Título: Democracia na AL precisa ser reavaliada, dizem ex-presidentes
Autor: Vizia,Bruno De
Fonte: Gazeta Mercantil, 09/03/2009, Brasil, p. A6

O conceito de democracia na América Latina (AL) é incerto, e há uma certa indulgência em chamar de democracia determinados regimes latino-americanos. Esta foi uma das constatações feitas pelo ex-presidente Fernando Henrique Cardoso (PSDB), durante reunião com outros ex-presidentes latino-americanos em São Paulo, na última sexta-feira. "Daqui a pouco estamos chamando de democracia coisas comuns a regimes ditatoriais, com referendos e consultas à população que não refletem de fato a vontade popular" afirmou FHC.

A crise financeira mundial também afeta duramente os países deste continente, na avaliação da maior parte dos dignatários presentes ao encontro. O ex-presidente da Bolívia, Carlos Mesa, destacou que a turbulência financeira deverá testar se "a democracia na América Latina é um produto da bonança econômica que vivemos nos últimos anos, e que agora acabou, ou se é uma tendência permanente". Para Mesa, a tendência é que a economia informal, que ocupa de 30% a 60% do total da produção, dependendo do país analisado, cresça em todo o continente nos próximos meses.

Obama

Em relação ao presidente norteamericano recém-eleito, Barack Obama, as expectativas do continente são altas. "O Obama tem uma chance grande de melhorar as relações dos Estados Unidos com a América Latina, principalmente em temas como uma relação comercial mais equitativa e aquecimento global", salientou Alejandro Toledo, ex-presidente do Peru.
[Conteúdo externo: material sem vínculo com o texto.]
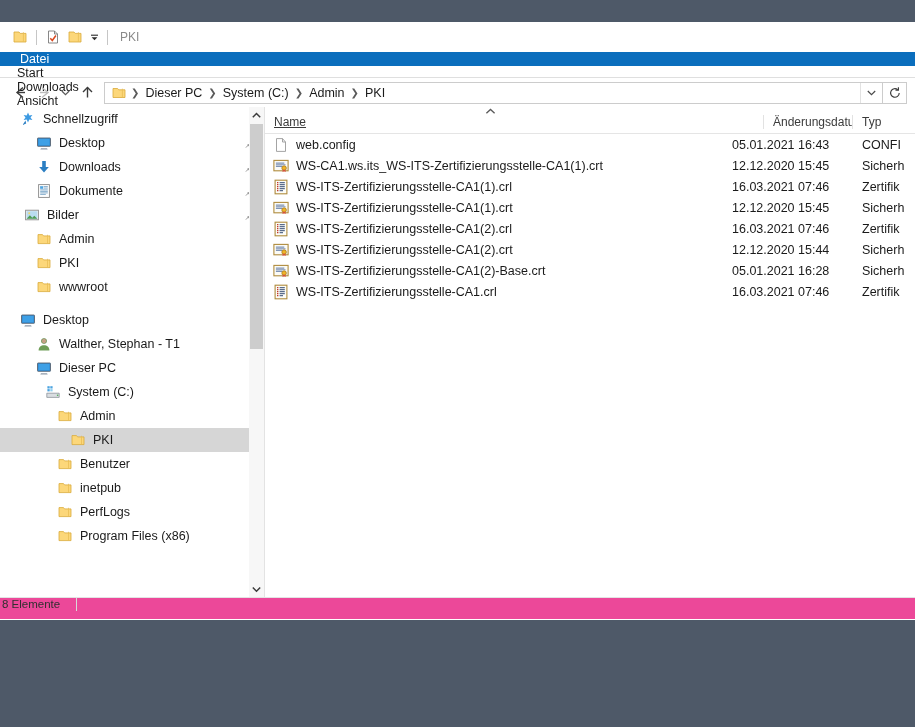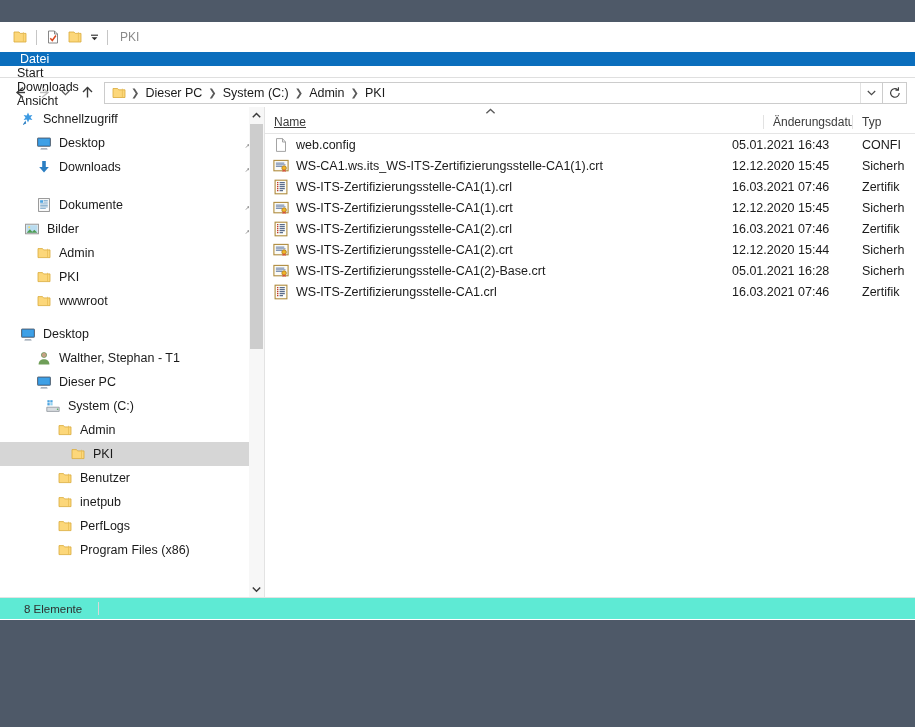--- a/index.html
+++ b/index.html
@@ -480,7 +480,7 @@
               </svg>
             </span>
           </div>
-          <div class="tree-item" style="padding-left: 36px; margin-top: 14px;">
+          <div class="tree-item" style="padding-left: 36px;">
             <span class="tree-ico">
               <svg width="16" height="16" viewBox="0 0 16 16">
                 <rect x="2.6" y="1.6" width="10.8" height="12.8" fill="#fdfdfd" stroke="#8a8a8a" stroke-width="0.9"></rect>

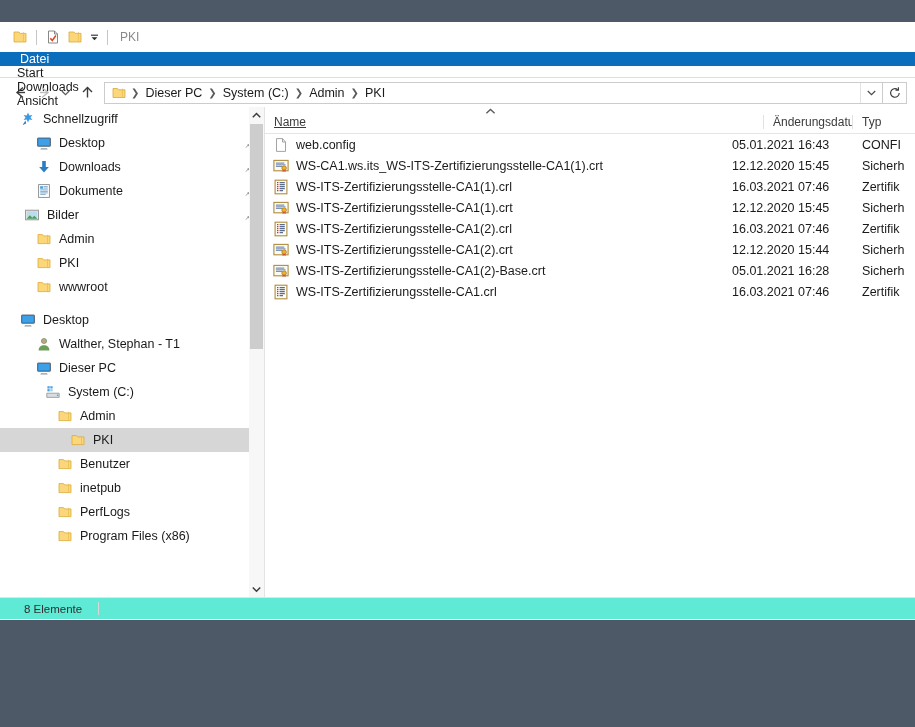--- a/index.html
+++ b/index.html
@@ -319,9 +319,8 @@
     height: 22px;
     border-top: 1px solid #e3e3e3;
     display: flex;
-    align-items: center;
-    padding-left: 24px;
-    background: #5eead4;
+    padding-left: 2px;
+    background: #ec4899;
     box-sizing: border-box;
   }
   .status-text {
Ele pediu que Obama envie um representante que possa "escutar a América Latina". Já o boliviano Mesa espera que o presidente norteamericano acabe com o bloqueio à Cuba, que é uma questão "não só obsoleta, como estúpida". Mesa sugeriu que a suspensão do bloqueio seja realizada de maneira unilateral pelos EUA, "para jogar a pressão moral para Cuba".

Críticas a Lula

Após considerações sobre a América Latina, Fernando Henrique disparou críticas à Lula e seu governo. Segundo FHC, Lula faz "propaganda do otimismo" na crise, mas não apresenta medidas concretas. "Na bonança não fizemos as reformas, agora se dá a impressão de que faremos tudo de uma vez", disse o ex-presidente brasileiro, que criticou o programa habitacional do atual governo, que pretende construir 1 milhão de habitações para famílias com renda de até três salários mínimos: "Não dizem de onde virão os recursos, nem se tem os materiais".

Afogando o PAC

FHC também centrou fogo no Plano de Aceleração do Crescimento (PAC), menina dos olhos do presidente Lula: "o PAC não está sendo afogado por falta de recursos, mas sim por falta de competência". Para Fernando Henrique, não faltam projetos, e o investimento em infraestrutura no País ainda é "muito pouco, não chega a 1% do Produto Interno Bruto (PIB), e tem que contar com investimentos privados".

O ex-presidente brasileiro considera que o atual governo "talvez esteja exagerando na liberação de recursos", o que poderá gerar "novos esqueletos ou problemas de caixa no médio prazo". Ele acrescenta que falta um marco mais claro ao País, estabelecendo mecanismos mais claros pelo qual devemos fazer os investimentos.

A expansão dos gastos de custeio, que tem impacto marginal na elevação do consumo, também foi apontada por FHC: "com gastos com salários são crescentes até 2012, e não tem volta, porque a constituição não permite".